- [INSTRUCTIONS TO FOLLOW]: Every line holding "Twig" should be copied from the records below.

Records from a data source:
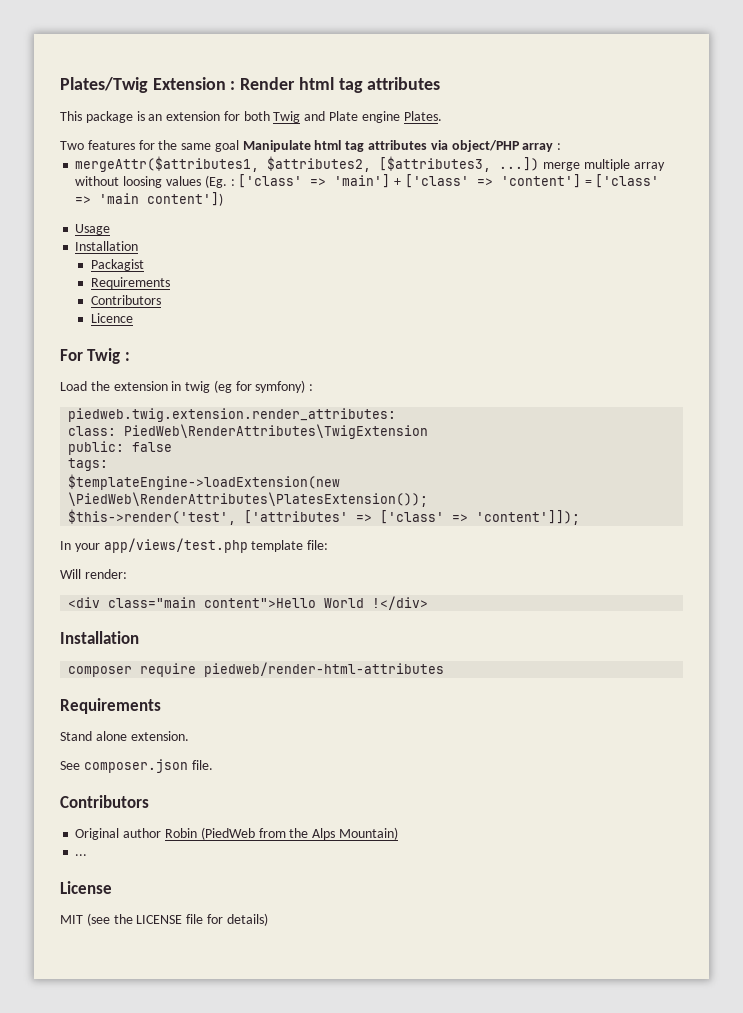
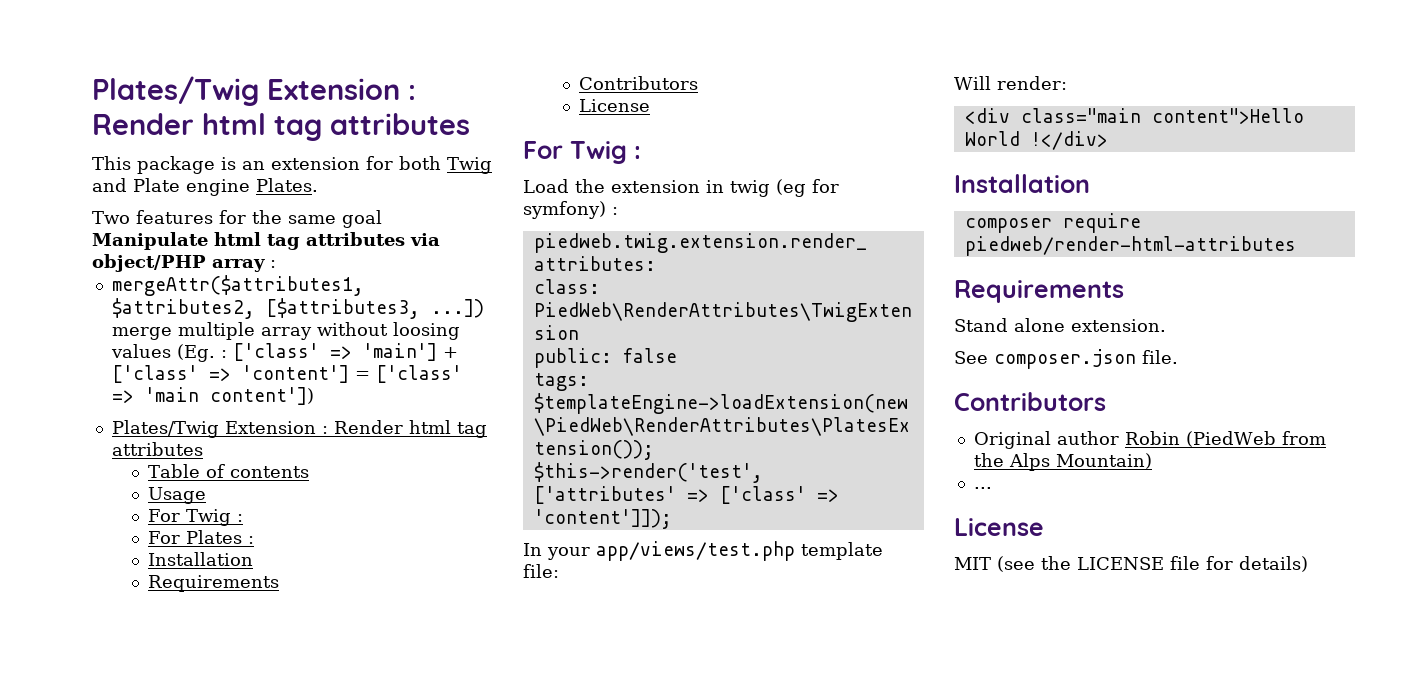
[75,224,111,235] [75,241,139,251] [90,259,144,271] Usage // Installation // Packagist -> [111,420,487,438] [111,442,203,456] [147,464,309,478] [147,487,206,504] [147,509,243,526] [147,530,254,544] [147,552,253,566] Plates/Twig Extension : Render html tag attributes // Table of contents // Usage // For Twig : // For Plates : // Installation
[90,313,133,323] Licence -> [578,99,650,112] License

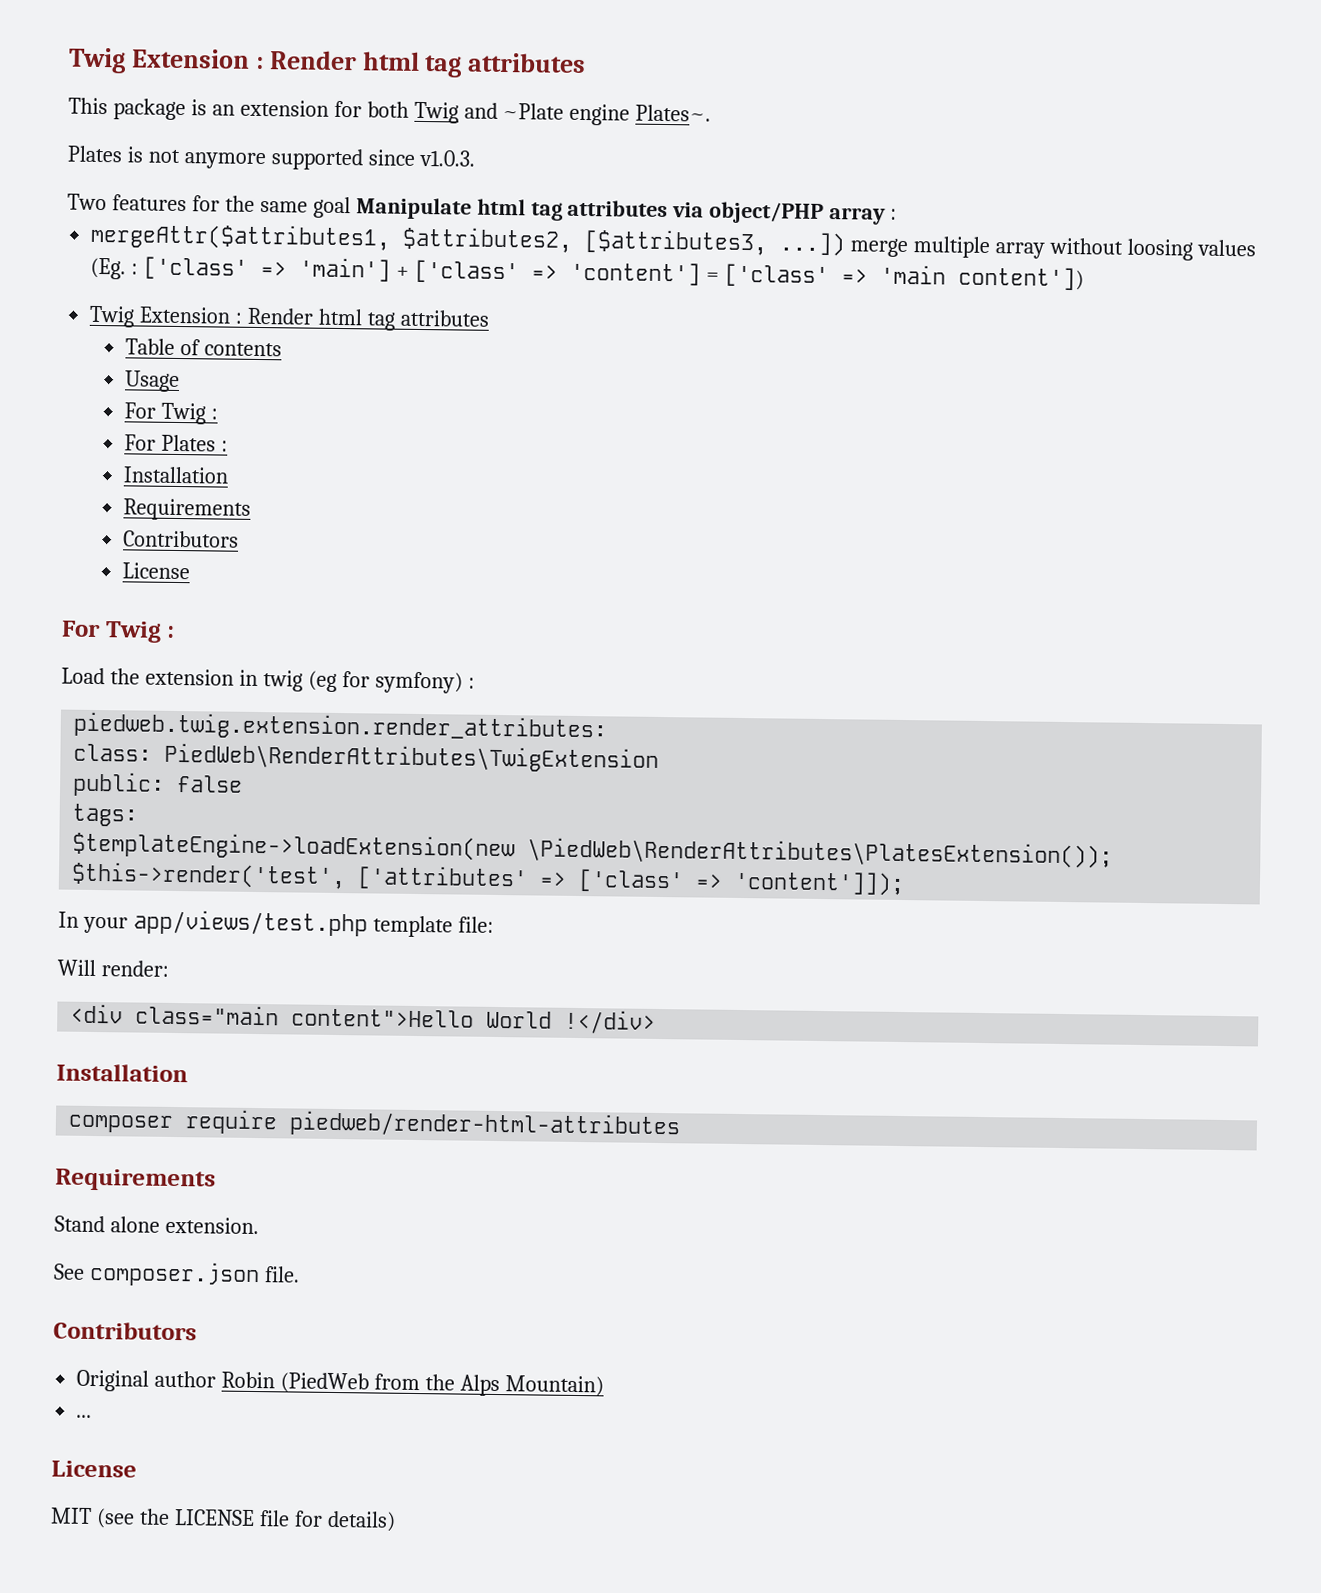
[92,76,259,106] Plates/Twig -> [68,47,126,74] Twig
[133,178,318,196] Plate engine Plates. -> [502,102,712,126] [67,145,475,171] ~Plate engine Plates~. // Plates is not anymore supported since v1.0.3.
[111,420,219,438] Plates/Twig -> [89,305,136,328] Twig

- [RESPONSE BOX]:
[75,224,111,235] [75,241,139,251] [90,259,144,271] Usage // Installation // Packagist -> [111,420,487,438] [111,442,203,456] [147,464,309,478] [147,487,206,504] [147,509,243,526] [147,530,254,544] [147,552,253,566] Plates/Twig Extension : Render html tag attributes // Table of contents // Usage // For Twig : // For Plates : // Installation
[92,76,259,106] Plates/Twig -> [68,47,126,74] Twig
[111,420,219,438] Plates/Twig -> [89,305,136,328] Twig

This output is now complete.